DULU, petani-petani kopi di desa saya, di Desa Munduk, Buleleng, Bali, hanya mengenal dua jenis kopi: kopi jawa dan kopi bali. Keduanya diterima sebagai pengkategorian satu-satunya.
Kopi jawa sebutan untuk robusta yang tumbuh ideal di dataran lebih rendah. Sedangkan kopi bali untuk jenis arabika yang (dulu) tersebar di sekujur punggung bukit lesung dan di beberapa titik kawasan hutan di sekitar Danau Tamblingan. Sederhana. Kebetulan pula hanya dua jenis itu adanya.
Tidak penting apa itu taksonomi (klasifikasi biologis mulai kingdom, familia sampai sub spesies). Bagi petani di desa saya, di dunia ini, pendek kata, hanya ada dua identitas kopi: kopi jawa dan kopi bali. Titik!
Dengan begitu adakah kedua jenis kopi yang saya sebut barusan itu spesies endemik? Pribumi? Galur murni? Spesies cikal bakal yang secara genetis tidak/belum mengalami mutasi sepanjang keberadaannya? Saya tidak yakin.
Pelan-pelan, identitas ‘kopi jawa’ dan ‘kopi bali’ kabur. Sekitar tigapuluh tahun terakhir bermunculan varian-varian baru. Varian yang secara kualitatif memiliki kelebihan-kelebihan.
Fisik lebih tahan terhadap hama dan penyakit, postur dan perakaran lebih kokoh, tandan lebih panjang, komposisi letak buah lebih rapat dan biji lebih besar.
Untuk arabika sebut saja S26, S28, gedur, polsa, kobra, kartika, dan lain sebagainya. Untuk robusta ada varian BP, BP 48, BP 56, sarinam, pelung, celsa, tugusari, dan lain sebagainya.
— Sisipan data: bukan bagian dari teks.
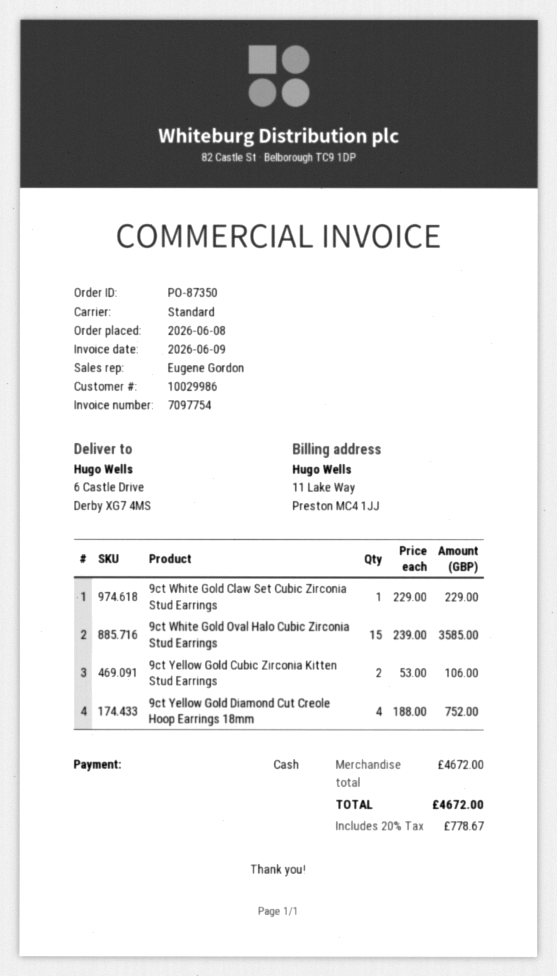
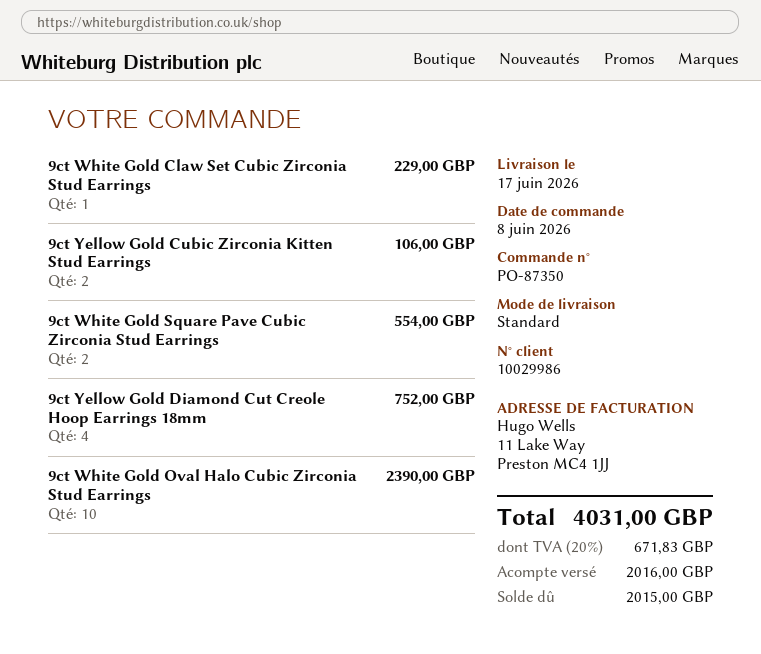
9ct White Gold Oval Halo Cubic Zirconia Stud Earrings: 15 for 3585.00 -> 10 for 2390.00
9ct White Gold Square Pave Cubic Zirconia Stud Earrings: none -> 2 for 554.00
tax: 20% = 778.67 -> 20% = 671.83
total: 4672.00 -> 4031.00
Belum termasuk kopi lanang dan kopi nongko yang baru dikenal belakangan, yang meskipun tidak semasyhur arabika atau robusta, yang ganjil secara ‘gender’, namun soal rasa tetap memiliki loyalis yang tak kalah militan.
Saya kira, varian-varian baru itu muncul bisa karena proses persilangan alami di alam, bisa pula oleh sebab tindakan rekayasa genetika atau teknik kultur jaringan di lab-lab biologi pertanian.
Kembali ke soal galur murni, yang di jagat manusia dipadankan secara semena-mena dengan kata ‘pribumi’. Spesies mana sebetulnya yang layak dilabeli cikal bakal, yang bergalur murni, yang pribumi?
Ketika identitas gen sudah terlanjur bercampurbaur — sesuatu yang berlangsung alamiah, niscaya dan terus-menerus — mustahil yang ‘murni’, yang otentik, yang pribumi itu diidentifikasi.
Jika kopi bali dan kopi jawa disebut kopi pribumi, bisakah varian-varian baru di desa saya itu disebut kopi peranakan, kopi keturunan? Saya tidak yakin juga.
Kenyataannya, hari ini petani-petani kopi di desa saya lebih fasih menyebut arabika atau robusta (lengkap dengan nama masing-masing variannya) ketimbang menyebut kopi bali atau kopi jawa yang berpuluh-puluh tahun dianggap pribumi serta diyakini sebagai anak kandung tanah sendiri.
Kopi bali dan kopi jawa ‘mati sebutan’ sebagai identitas dan dilupakan sebagai riwayat.
“What terrifies you most in purity,” I asked?
“Haste,” William answered.
— The Name of the Rose, Umberto Eco.